Jasmine hanya tersenyum tanpa menjawab apa-apa. gue menghelah napas, duduk disampingnya kemudian bertanya.
"Jadi maukan kamu buat semangat?"
"Aku mau, dengan 1 syarat!" ucap Jasmine sambil bangkit berdiri dan berbalik menghadap gue.
"Apa?" tanya gue yang direspon Jasmine dengan senyuman manis.
"Tinggalin aku, carilah kehidupanmu yang normal, kamu berhak bahagia, pergilah."

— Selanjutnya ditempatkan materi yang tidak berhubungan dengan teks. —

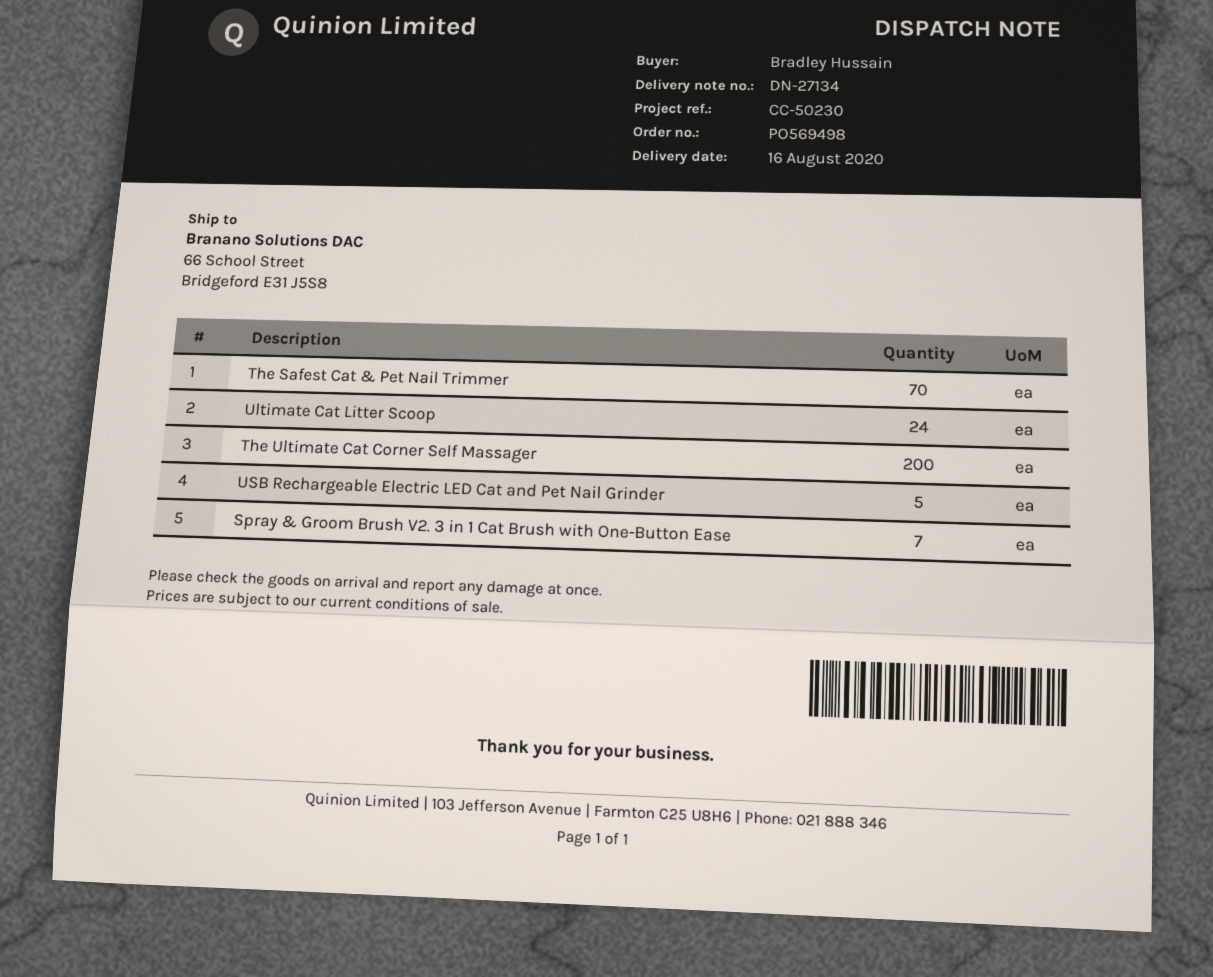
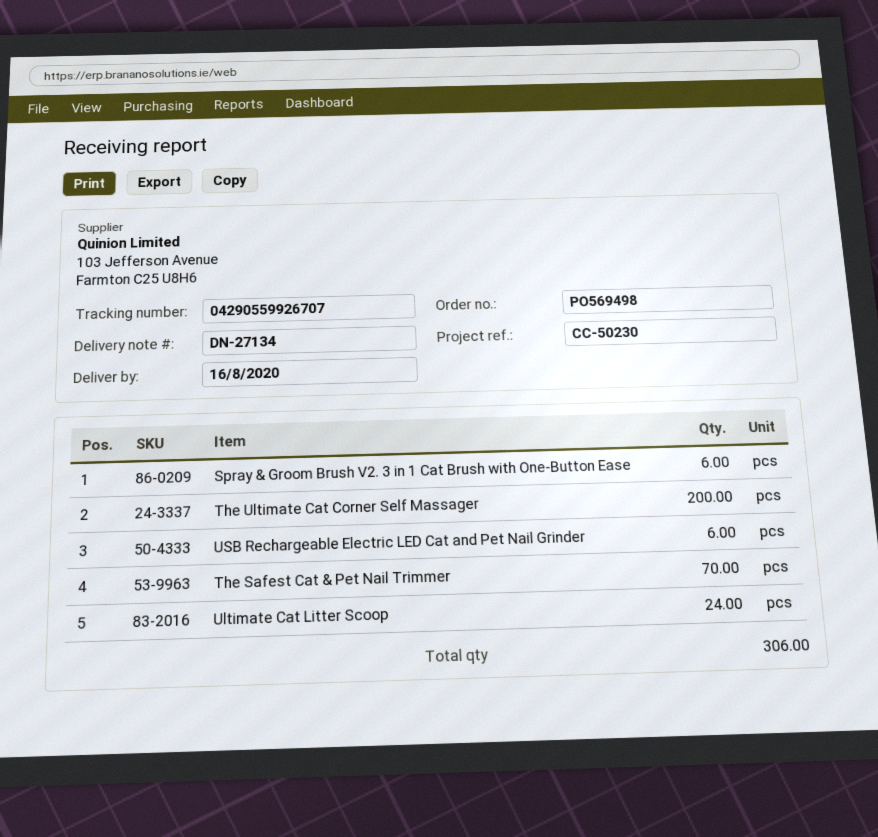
USB Rechargeable Electric LED Cat and Pet Nail Grinder: 5 -> 6
Spray & Groom Brush V2. 3 in 1 Cat Brush with One-Button Ease: 7 -> 6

Dek. seketika gue merasa bingung. memang gue lelah menjadi pengapdi tuhan, ditambah lagi resiko yang cukup membahayakan, namun entah kenapa gue merasa jantung gue ada di dunia ini, bersama Jasmine, membantu yang susah, berdarah dan tertatih, namun ahirnya bahagia ketika sampai titik yang bisa dikatakan berhasil. nggak seperti dulu, bener gue bergelimang uang, tapi cinta gue yang tulus nggak akan pernah sampai kepada dambaan hati gue. gue mencoba mengalihkan pembicaraan dengan cara mengenang masa lalu, "Halah, nanti kamu galau kalau kutinggal. inget gak!"